Molti studi scientifici stanno cercando di lavorare oltre l’idea del vaccino, per definire e analizzare altre strategie curative complementari che possano combattere la sindrome respiratoria acuta grave causata dal virus SARS-CoV-2.

Una di queste è certamente la plasmaterapia, ovvero l’infusione di anticorpi specifici contro il Covid nel plasma dei pazienti convalescenti.

Secondo uno studio pubblicato sul New England Journal of Medicine non si tratta di una terapia valida in tutte le fasi della malattia, ma se gli anticorpi sono somministrati subito dopo l’infezione, ovvero entro 72 ore dall’insorgenza dei sintomi lievi, si dimostrano capaci di prevenire la progressione verso una malattia grave nei pazienti Covid-19 più anziani.
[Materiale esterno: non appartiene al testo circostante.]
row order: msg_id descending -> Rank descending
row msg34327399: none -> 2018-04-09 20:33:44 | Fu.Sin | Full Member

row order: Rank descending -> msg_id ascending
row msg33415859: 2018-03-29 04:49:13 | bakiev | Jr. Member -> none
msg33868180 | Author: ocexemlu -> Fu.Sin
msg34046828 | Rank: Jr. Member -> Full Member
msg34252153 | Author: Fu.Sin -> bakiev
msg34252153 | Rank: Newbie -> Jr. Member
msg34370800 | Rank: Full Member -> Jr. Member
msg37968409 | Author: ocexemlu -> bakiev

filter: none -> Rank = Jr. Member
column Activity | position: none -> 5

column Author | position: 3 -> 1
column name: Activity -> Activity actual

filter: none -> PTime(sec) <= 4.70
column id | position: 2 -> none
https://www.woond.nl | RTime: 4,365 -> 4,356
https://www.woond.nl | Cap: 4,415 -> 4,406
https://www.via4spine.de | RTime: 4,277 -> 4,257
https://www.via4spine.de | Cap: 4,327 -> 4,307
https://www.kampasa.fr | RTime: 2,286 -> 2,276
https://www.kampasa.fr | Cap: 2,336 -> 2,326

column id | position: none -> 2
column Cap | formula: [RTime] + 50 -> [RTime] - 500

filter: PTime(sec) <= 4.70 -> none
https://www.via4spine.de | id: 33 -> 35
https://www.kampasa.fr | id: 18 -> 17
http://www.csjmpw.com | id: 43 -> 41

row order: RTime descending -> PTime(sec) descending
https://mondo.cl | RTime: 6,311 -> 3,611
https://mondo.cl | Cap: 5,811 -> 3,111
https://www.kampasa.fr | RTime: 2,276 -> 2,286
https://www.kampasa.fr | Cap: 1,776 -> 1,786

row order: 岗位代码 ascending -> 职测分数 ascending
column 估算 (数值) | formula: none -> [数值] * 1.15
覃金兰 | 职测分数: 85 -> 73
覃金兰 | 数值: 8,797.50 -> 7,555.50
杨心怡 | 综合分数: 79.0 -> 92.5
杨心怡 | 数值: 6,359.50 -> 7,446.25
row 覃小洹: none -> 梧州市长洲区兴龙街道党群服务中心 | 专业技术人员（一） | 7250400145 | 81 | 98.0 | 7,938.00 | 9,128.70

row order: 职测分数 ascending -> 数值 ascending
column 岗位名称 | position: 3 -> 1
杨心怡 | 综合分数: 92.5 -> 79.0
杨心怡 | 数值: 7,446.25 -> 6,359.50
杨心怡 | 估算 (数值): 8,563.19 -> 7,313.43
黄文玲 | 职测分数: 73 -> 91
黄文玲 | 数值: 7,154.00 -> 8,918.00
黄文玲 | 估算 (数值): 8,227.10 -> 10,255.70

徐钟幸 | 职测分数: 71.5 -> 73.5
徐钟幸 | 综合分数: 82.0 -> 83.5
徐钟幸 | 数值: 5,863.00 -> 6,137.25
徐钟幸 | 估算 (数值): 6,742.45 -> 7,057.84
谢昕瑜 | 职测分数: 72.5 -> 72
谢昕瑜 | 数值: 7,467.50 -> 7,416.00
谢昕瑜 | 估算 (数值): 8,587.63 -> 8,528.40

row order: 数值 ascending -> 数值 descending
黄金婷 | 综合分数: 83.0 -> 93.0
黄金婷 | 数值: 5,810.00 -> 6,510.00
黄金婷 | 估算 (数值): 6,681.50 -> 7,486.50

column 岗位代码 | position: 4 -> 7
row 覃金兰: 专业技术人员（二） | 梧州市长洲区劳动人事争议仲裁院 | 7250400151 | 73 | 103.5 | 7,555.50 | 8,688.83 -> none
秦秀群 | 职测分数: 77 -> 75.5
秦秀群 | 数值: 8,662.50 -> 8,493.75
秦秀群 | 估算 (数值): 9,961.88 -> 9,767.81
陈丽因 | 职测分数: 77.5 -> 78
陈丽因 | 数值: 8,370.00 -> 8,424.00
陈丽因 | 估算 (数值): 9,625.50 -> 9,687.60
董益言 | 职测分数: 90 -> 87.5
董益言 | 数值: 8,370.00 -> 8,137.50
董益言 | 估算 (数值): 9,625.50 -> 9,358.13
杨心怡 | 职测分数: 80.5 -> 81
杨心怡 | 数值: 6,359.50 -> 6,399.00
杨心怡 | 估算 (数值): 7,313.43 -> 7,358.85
Come spiega il Fatto quotidiano, oltre ad essere somministrato entro tre giorni dai sintomi lievi, il plasma iperimmune deve anche contenere un titolo anticorpale – poiché non tutte le sacche sono uguali va fatta una selezione all’inizio per capire qual è il plasma più efficace.

Entrambe queste specifiche – le tempistiche e il livello di anticorpi – sono state dimostrate (al negativo) da uno studio argentino che aveva concluso che la plasmaterapia era inefficace proprio perché il plasma che era stato somministrato aveva un livello di anticorpi neutralizzanti molto basso e lo si era somministrato nella fase avanzata della malattia – dove l’uso di farmaci antinfiammatori è molto più efficace.

L’ultimo studio che ha dimostrato l’efficacia del plasma iperimmune è stato pubblicato il 13 gennaio 2021 su il New England Journal of Medicine.

Si tratta di uno studio retrospettivo basato sul registro nazionale degli Stati Uniti che analizza 3082 pazienti trattati nel 2019 con plasma convalescente che ha dimostrato che, tra i pazienti ospedalizzati che non ricevevano ventilazione meccanica, la trasfusione di plasma con livelli di anticorpi più elevati era associata a un rischio di morte inferiore rispetto alla trasfusione di plasma con livelli di anticorpi inferiori.